Australia willing to play N Korea sanctions role
CANBERRA, Oct 13: Australia was prepared to offer warships to any blockade enforcing United Nations sanctions against North Korea, Prime Minister John Howard said today.
Howard spoke to US President George W Bush overnight about UN Security Council talks aimed at agreeing on tough sanctions against Pyongyang following its reported test of a nuclear device.
Australian navy vessels could end up patrolling North Korean waters and searching ships for prohibited goods if there was an international agreement for a blockade, said Mr Howard.

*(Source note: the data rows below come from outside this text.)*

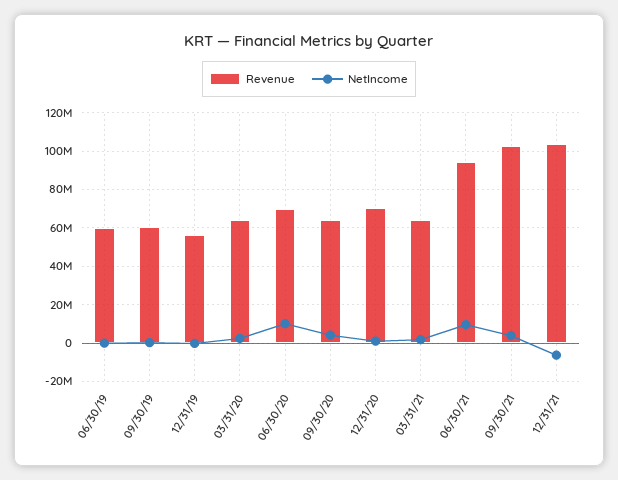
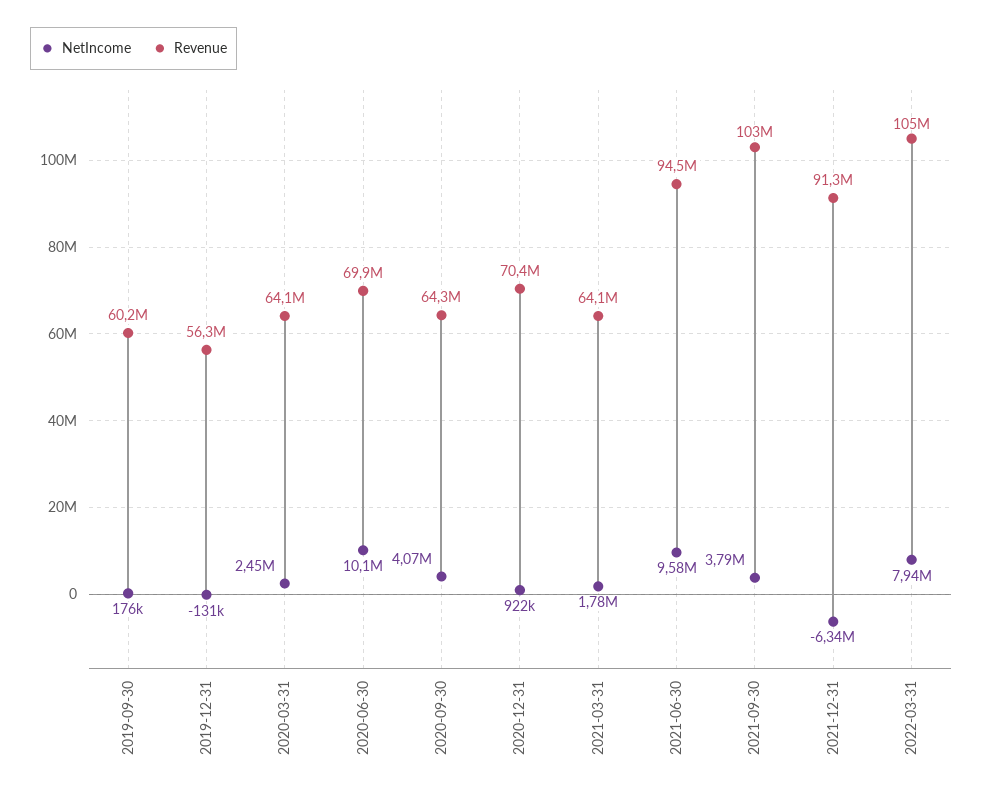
Revenue, 06/30/19: 60000000 -> none
NetIncome, 06/30/19: 0 -> none
Revenue, 12/31/21: 105000000 -> 91300000
NetIncome, 2022-03-31: none -> 7940000
Revenue, 2022-03-31: none -> 105000000

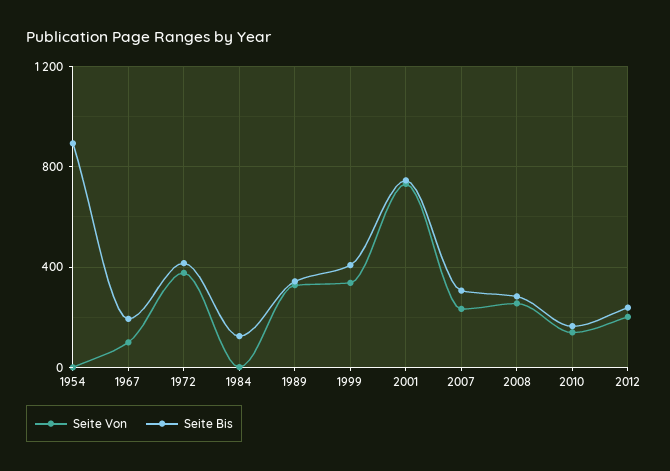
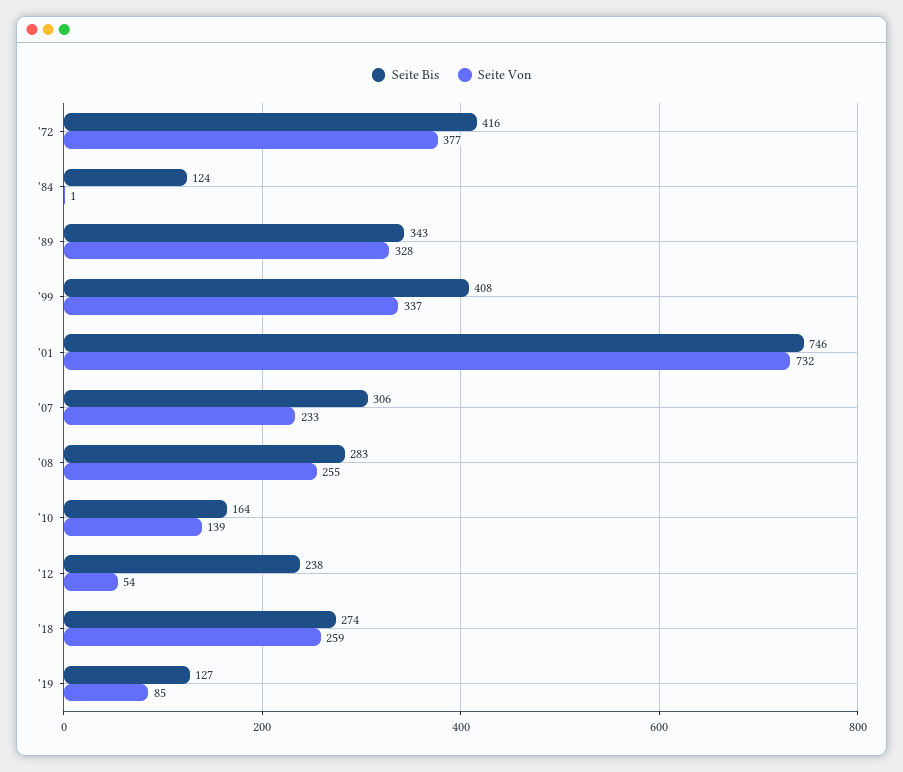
Seite Von, 1954: 0 -> none
Seite Bis, 1954: 900 -> none
Seite Von, 1967: 100 -> none
Seite Bis, 1967: 200 -> none
Seite Von, 2012: 200 -> 54
Seite Bis, '18: none -> 274
Seite Von, '18: none -> 259
Seite Bis, '19: none -> 127
Seite Von, '19: none -> 85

''It there were for example some kind of trade embargo sanctioned by the Security Council under Chapter Seven of the UN Charter, then it would be reasonable for Australia to participate along with a lot of other countries in enforcing those sanctions,'' Howard told Australian radio.
The US-led sanctions push has been delayed until tomorrow at the earliest after China balked at some financial sanctions and travel restrictions sought against the reclusive Stalinist state.
China and Russia also raised objections to a controversial provision in the U.S. draft, co-sponsored by Security Council members Japan, Britain, France and Slovakia, that authorises the inspection of cargo going in and out of North Korea to detect ballistic missiles or nuclear materials.
Australia, a staunch US ally, is part of the 66-member Proliferation Security Initiative (PSI), formed by Bush in 2003 to guard against the proliferation of weapons of mass destruction, including through military interdiction.
Howard said North Korea was an ''outlaw country that doesn't behave in a normal rational fashion'', adding it was alarming that Pyongyang appeared to have abandoned its closest backer, China.
''This is something that has to be pursued to the end through the available diplomatic channels,'' he said.